Explanation - the level of the lowest incoming pipe into the pump station.
Reason - we need to understand the depth of the lowest incoming pipe to gauge the correct depth of pump station.
The Discharge Level (DL) or Invert Level at Discharge
Explanation - the level of the invert of the rising main pipe at the final destination or outfall.
Reason - we need to be able to calculate the static height the pumps will have to reach in order to select a suitable pump.
Rising Main Length from pump station to final destination or outfall.
Explanation - the planned length of pipe (rising main) from the pump station to the final destination or outfall.
Reason - in order to select the pumps we need to calculate the force needed to shift the volume of water required through the rising main. Each extra metre means a greater force is required.
Rising Main High & Low Points
Explanation - the points in the rising main where there is a peak or a trough.
Reason - each peak and/or trough will affect the hydraulics and may change the pump selection.

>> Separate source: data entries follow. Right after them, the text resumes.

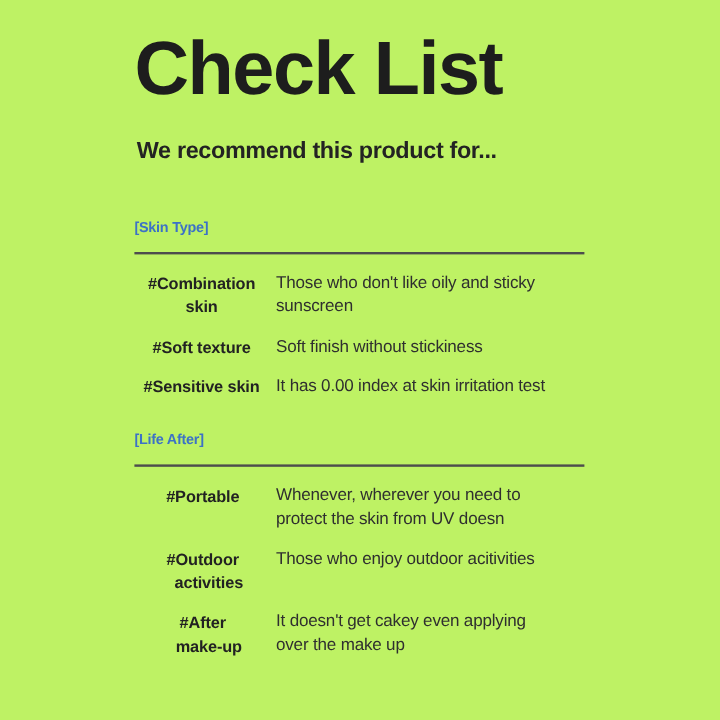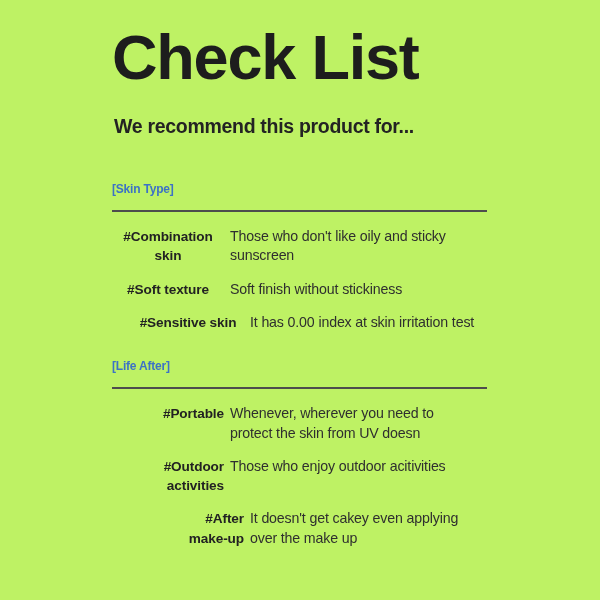--- a/index.html
+++ b/index.html
@@ -104,7 +104,6 @@
   }
   .row:last-child {
     margin-bottom: 0;
-    margin-left: 20px;
   }
 
   .row-label {

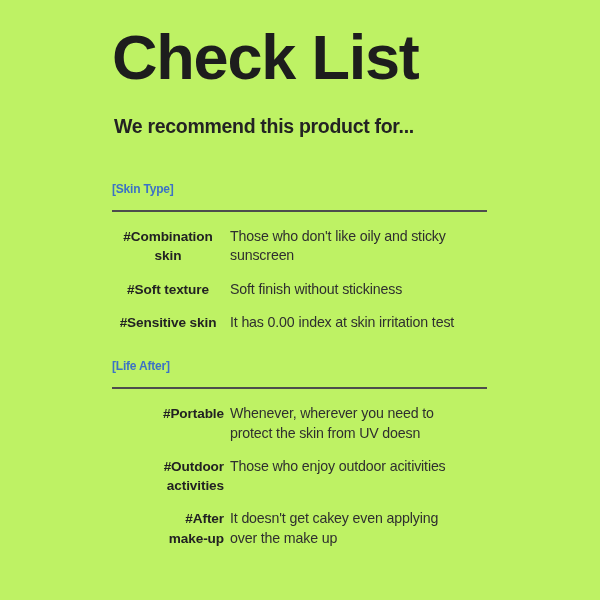--- a/index.html
+++ b/index.html
@@ -124,7 +124,7 @@
   }
   
   .align-left .row-label {
-    text-align: right;
+    text-align: center;
     padding-left: 4px;
     text-indent: -2px;
   }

Foul Water or Surface Water
Explanation - we need to be able to determine whether the system is being used for raw sewage, effluent water, surface water run-off.
Reason - different wastewater matter can determine what type of system is required. For example, raw sewage may need a more robust system as it is potentially dealing with more solid matter than an effluent of surface water run-off system is likely to be.
Pumped Flow Rate. Check with us as we may calculate this for some foul systems but will generally always require for surface water systems.
Explanation - the flow rate that needs to be achieved out of the pump station
Reason - to select a pump we need to know what flow rate has to be achieved at the discharge point.
Emergency Storage Volume
Explanation - if the system fails the system needs to store the amount of sewage coming into the system for 24 hours.
Reason - it is generally expected that 24 hours is enough time for an engineer to get to the site and have the system up and running again before it starts filling up the drains.
Rising Main size and material - only required if existing
Explanation - the rising main detail if it has already been installed before we start our design work.
Reason - an existing rising main may restrict the volume going down it and this needs to be taken into consideration.
The way that most of our systems are designed is so that either a on-site built or a pre-packaged system can be utilised as in the design both work in the exact same way with some different considerations.